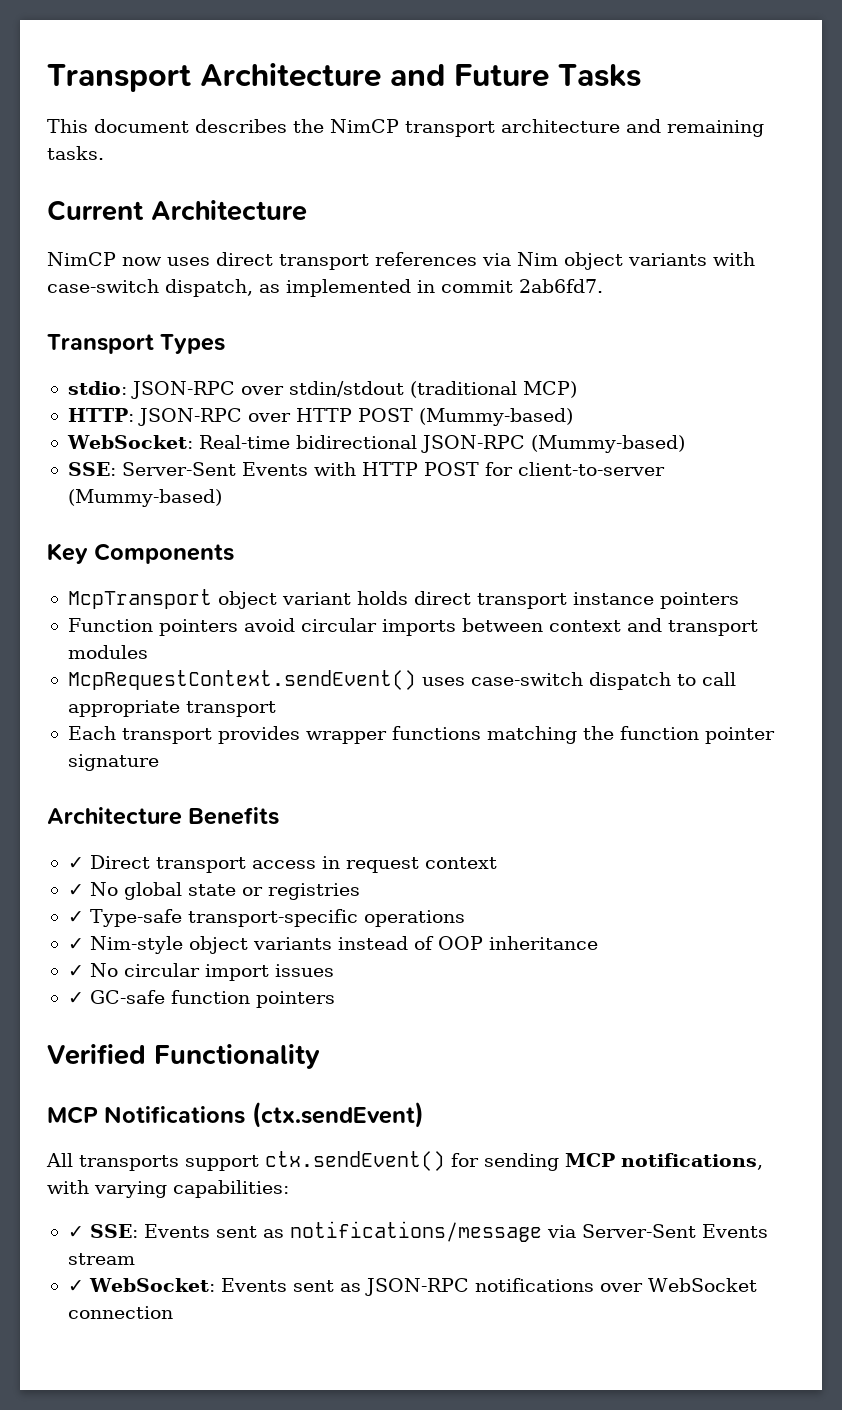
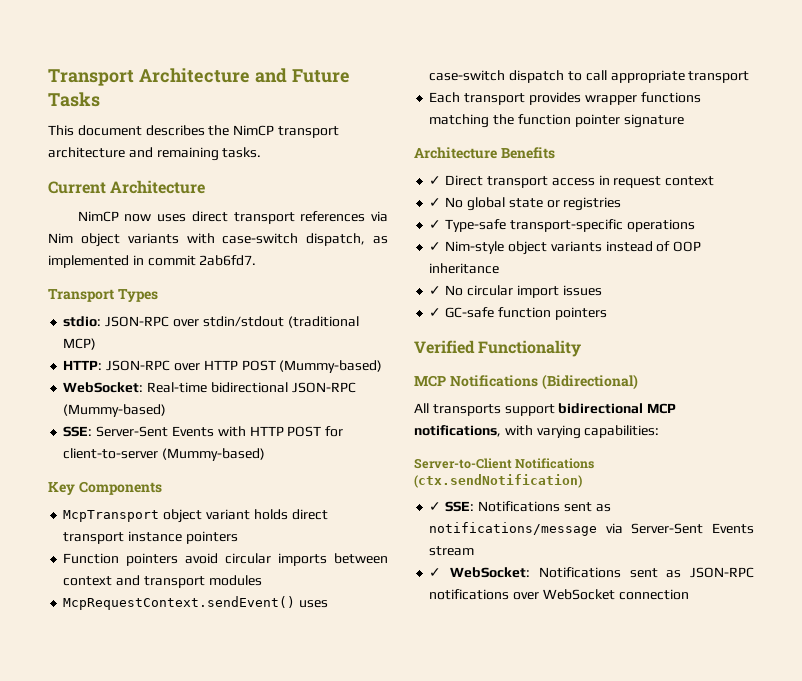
- MCP Notifications (ctx.sendEvent)
+ MCP Notifications (Bidirectional)
- All transports support ctx.sendEvent() for sending MCP notifications, with varying capabilities:
+ All transports support bidirectional MCP notifications, with varying capabilities:
+ Server-to-Client Notifications (ctx.sendNotification)
- ✓ SSE: Events sent as notifications/message via Server-Sent Events stream
+ ✓ SSE: Notifications sent as notifications/message via Server-Sent Events stream
- ✓ WebSocket: Events sent as JSON-RPC notifications over WebSocket connection
+ ✓ WebSocket: Notifications sent as JSON-RPC notifications over WebSocket connection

================

- WORK ITEM -
Retype the data above exactly. Do not carry over any images.

- TASK SOLUTION -
- MCP Notifications (ctx.sendEvent)
+ MCP Notifications (Bidirectional)
- All transports support ctx.sendEvent() for sending MCP notifications, with varying capabilities:
+ All transports support bidirectional MCP notifications, with varying capabilities:
+ Server-to-Client Notifications (ctx.sendNotification)
- ✓ SSE: Events sent as notifications/message via Server-Sent Events stream
+ ✓ SSE: Notifications sent as notifications/message via Server-Sent Events stream
- ✓ WebSocket: Events sent as JSON-RPC notifications over WebSocket connection
+ ✓ WebSocket: Notifications sent as JSON-RPC notifications over WebSocket connection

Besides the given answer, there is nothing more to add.